En effet, elle s’était dit : « Ma fille, ça n’est pas tout que de faire passer une mort violente pour une mort naturelle, il s’agit de parer à un danger plus grand ! Et c’est de ne pas laisser les gens s’apercevoir que le défunt est divisé en six quartiers ! Sans quoi, la gargoulette ne restera pas sans fêlure ! »

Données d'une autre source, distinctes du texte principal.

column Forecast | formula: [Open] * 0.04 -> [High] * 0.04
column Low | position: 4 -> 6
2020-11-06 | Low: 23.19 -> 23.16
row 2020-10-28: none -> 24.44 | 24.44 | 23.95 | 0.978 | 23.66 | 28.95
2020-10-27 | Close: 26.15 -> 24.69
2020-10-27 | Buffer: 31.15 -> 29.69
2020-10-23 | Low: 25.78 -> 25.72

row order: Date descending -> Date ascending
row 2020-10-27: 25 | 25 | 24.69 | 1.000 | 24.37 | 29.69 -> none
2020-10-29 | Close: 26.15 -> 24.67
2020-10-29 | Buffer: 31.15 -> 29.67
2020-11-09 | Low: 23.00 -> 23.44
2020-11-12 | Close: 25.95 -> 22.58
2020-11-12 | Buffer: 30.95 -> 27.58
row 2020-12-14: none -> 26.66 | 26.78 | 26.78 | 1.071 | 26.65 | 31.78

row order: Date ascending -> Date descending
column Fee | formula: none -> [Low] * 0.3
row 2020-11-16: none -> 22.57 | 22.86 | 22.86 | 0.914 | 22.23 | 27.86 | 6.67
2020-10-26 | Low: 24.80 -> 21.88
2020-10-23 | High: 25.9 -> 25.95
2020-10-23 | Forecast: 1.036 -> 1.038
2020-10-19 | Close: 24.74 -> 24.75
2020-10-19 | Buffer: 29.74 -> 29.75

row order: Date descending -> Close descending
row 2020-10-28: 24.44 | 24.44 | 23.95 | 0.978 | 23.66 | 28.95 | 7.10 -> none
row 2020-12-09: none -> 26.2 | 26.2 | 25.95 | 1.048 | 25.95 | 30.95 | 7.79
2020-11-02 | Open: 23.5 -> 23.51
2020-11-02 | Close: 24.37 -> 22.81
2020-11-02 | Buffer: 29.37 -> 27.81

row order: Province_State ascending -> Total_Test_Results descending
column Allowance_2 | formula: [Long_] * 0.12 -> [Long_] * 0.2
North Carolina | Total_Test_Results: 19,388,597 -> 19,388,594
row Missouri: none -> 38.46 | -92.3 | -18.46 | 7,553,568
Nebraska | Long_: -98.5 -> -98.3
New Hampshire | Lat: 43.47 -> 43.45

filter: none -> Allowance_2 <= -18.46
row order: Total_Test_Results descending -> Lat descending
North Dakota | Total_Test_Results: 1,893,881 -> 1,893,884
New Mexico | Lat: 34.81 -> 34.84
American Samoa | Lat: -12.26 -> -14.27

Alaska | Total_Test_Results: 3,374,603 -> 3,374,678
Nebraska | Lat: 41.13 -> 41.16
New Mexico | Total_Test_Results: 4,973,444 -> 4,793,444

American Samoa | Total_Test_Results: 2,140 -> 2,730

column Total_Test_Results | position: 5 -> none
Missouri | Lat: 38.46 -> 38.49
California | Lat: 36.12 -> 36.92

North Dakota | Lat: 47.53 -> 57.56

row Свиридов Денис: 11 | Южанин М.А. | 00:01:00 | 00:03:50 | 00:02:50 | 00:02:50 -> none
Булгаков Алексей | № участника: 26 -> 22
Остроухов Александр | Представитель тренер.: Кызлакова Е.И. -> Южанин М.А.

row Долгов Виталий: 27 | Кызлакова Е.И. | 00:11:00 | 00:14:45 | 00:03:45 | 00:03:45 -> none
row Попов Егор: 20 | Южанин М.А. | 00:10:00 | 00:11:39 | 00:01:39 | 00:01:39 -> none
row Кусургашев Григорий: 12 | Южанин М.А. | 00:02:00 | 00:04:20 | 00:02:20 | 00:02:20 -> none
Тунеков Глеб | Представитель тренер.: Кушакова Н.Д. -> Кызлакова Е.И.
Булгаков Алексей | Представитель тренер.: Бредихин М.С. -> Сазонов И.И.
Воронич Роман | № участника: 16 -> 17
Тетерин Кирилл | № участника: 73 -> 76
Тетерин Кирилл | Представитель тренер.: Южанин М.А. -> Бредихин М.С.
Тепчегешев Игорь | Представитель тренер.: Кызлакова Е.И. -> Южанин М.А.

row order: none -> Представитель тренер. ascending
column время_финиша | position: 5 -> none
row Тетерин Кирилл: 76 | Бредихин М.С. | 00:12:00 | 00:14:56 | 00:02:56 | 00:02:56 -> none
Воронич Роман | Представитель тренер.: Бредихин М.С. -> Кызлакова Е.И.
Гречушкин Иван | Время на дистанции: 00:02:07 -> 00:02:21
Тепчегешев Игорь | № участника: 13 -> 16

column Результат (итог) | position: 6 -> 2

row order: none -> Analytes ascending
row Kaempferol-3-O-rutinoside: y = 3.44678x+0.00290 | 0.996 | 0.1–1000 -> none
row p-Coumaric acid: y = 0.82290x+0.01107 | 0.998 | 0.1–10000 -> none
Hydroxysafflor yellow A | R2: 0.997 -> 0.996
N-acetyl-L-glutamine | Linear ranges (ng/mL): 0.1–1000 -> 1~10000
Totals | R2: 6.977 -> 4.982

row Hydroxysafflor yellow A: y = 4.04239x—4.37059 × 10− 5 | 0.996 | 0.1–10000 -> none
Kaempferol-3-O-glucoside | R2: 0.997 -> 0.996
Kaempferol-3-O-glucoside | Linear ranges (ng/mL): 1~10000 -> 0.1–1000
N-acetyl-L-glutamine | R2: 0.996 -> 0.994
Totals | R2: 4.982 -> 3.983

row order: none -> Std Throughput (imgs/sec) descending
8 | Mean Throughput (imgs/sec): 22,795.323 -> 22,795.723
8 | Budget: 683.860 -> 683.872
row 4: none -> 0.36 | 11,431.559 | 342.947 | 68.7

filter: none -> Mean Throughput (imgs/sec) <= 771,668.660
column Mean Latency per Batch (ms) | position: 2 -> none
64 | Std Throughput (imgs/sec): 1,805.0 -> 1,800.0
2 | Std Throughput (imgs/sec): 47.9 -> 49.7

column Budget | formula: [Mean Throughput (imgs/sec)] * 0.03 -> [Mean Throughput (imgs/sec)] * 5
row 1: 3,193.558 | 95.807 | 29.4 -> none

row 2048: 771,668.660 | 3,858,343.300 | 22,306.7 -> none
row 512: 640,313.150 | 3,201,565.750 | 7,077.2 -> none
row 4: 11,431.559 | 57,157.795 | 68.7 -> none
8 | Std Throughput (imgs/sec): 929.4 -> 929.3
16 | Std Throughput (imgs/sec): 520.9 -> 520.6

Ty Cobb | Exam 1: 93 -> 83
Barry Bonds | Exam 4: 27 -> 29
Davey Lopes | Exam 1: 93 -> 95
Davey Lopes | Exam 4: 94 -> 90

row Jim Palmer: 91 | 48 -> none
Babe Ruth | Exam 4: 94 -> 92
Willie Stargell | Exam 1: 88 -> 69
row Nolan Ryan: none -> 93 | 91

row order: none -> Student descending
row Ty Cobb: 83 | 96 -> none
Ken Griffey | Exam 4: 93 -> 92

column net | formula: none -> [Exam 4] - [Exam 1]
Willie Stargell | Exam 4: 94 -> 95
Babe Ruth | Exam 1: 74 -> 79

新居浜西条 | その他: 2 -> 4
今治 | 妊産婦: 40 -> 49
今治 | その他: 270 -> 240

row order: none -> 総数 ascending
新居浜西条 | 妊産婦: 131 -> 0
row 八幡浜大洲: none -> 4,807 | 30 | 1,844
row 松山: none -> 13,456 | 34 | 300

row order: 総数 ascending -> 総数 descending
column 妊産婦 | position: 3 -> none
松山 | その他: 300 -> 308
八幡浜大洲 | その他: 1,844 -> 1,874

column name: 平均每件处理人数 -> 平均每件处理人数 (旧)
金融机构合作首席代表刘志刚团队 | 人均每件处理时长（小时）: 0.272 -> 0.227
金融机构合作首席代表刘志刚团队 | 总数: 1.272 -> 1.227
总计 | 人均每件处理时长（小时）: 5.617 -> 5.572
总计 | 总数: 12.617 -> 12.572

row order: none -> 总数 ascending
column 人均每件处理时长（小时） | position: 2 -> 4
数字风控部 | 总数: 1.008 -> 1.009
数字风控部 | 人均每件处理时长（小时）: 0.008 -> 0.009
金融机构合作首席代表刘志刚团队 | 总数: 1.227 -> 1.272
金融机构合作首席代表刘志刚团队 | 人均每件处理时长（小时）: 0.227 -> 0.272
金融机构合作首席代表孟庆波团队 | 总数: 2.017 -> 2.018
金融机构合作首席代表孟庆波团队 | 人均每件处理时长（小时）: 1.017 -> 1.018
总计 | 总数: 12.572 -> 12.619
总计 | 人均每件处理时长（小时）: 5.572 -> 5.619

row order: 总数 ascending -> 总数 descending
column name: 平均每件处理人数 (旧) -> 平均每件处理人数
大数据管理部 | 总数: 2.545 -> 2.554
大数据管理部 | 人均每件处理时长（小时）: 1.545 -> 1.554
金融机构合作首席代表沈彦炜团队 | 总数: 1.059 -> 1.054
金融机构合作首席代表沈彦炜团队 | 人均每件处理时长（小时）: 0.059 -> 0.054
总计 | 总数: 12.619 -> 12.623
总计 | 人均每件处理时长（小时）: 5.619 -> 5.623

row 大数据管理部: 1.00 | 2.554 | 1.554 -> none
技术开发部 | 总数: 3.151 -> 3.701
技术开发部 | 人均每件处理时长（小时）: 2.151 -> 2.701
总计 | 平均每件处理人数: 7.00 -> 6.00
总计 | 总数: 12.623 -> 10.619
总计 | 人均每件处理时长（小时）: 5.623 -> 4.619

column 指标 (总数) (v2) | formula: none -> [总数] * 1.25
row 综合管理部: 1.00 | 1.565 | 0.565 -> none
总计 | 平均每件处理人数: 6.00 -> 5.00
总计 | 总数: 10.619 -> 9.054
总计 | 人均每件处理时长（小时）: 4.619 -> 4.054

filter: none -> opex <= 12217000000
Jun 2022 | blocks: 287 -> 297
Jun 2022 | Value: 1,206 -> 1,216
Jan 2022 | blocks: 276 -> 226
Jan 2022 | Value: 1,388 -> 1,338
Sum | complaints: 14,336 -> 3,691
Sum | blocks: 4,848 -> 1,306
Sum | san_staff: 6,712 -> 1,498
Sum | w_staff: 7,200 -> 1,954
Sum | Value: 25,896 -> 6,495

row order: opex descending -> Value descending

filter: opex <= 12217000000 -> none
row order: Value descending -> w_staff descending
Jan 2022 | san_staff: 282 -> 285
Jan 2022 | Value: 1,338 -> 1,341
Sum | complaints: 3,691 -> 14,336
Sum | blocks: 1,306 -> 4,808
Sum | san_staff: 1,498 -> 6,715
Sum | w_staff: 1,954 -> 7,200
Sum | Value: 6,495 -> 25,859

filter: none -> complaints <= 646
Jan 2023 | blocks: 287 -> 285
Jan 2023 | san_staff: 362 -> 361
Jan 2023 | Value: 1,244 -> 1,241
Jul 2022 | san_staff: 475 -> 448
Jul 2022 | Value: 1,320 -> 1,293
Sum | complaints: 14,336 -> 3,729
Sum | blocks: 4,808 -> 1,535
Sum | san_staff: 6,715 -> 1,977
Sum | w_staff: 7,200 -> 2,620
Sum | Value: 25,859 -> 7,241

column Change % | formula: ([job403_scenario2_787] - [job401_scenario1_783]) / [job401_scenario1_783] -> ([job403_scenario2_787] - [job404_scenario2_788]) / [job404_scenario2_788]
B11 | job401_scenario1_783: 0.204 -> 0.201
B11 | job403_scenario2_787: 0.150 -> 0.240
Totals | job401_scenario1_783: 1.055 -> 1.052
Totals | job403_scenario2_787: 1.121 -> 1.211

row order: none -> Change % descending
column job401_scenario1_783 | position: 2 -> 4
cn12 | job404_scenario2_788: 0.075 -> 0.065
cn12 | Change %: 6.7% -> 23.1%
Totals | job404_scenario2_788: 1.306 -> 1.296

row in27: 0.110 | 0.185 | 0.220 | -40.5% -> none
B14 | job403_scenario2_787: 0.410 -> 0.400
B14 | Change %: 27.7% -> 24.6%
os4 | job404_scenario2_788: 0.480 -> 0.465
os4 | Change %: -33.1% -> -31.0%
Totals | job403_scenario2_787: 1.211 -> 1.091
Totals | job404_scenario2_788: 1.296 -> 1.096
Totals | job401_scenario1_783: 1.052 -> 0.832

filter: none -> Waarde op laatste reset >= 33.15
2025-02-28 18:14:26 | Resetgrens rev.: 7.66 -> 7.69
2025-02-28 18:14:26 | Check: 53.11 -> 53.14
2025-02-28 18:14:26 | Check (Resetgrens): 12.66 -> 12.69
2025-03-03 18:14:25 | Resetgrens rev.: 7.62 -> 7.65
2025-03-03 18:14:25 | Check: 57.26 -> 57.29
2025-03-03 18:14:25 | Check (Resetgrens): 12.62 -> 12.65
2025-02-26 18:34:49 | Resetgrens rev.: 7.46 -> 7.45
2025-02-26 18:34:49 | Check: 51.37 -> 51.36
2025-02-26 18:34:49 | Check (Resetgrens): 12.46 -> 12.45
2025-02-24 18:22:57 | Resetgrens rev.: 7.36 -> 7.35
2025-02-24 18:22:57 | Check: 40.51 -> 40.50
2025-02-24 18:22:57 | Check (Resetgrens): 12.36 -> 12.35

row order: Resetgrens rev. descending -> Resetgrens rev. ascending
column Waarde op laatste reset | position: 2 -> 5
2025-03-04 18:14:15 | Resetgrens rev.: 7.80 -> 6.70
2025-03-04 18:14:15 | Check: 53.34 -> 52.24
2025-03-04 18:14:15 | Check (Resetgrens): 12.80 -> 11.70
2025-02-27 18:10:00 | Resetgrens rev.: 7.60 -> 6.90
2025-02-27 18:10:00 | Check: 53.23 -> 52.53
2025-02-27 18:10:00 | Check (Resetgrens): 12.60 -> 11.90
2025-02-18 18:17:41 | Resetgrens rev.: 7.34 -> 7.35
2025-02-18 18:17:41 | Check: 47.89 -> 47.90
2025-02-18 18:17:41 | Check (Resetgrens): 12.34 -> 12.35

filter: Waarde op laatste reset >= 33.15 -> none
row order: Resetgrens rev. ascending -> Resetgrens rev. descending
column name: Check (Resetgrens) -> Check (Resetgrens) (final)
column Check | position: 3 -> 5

Et, sans tarder, elle courut chez un vieux savetier du quartier qui ne la connaissait pas, et tout en lui souhaitant le salam, elle lui mit dans la main un dinar d’or, et lui dit : « Ô cheikh Mustapha, ta main nous est nécessaire aujourd’hui ! » Et le vieux savetier, qui était un bonhomme plein d’entrain et de gaieté, répondit : « Ô journée bénie par ta blanche venue, ô visage de lune ! Parle, ô ma maîtresse, et je te répondrai sur ma tête et mes yeux’. » Et Morgane dit : « Ô mon oncle Mustapha, lève-toi simplement et viens avec moi. Mais avant, prends, si tu veux bien, tout ce qui t’est nécessaire pour coudre le cuir ! » Et lorsqu’il eut fait ce qu’elle lui demandait, elle prit un bandeau et lui en banda soudain les yeux, en lui disant : « C’est la condition nécessaire ! Sans quoi rien n’est fait ! » Mais il se récria, disant : « Vas-tu, ô jeune fille, pour un dinar, me faire renier la foi de mes pères, ou commettre quelque larcin ou crime extraordinaire ? » Mais elle lui dit : « Éloigné soit le Malin, ô cheikh ! Que ta conscience soit en repos ! Ne redoute rien de tout cela, car il s’agit seulement d’un petit travail de couture ! » Et, ce disant, elle lui glissa dans la main une seconde pièce d’or, qui le décida à la suivre.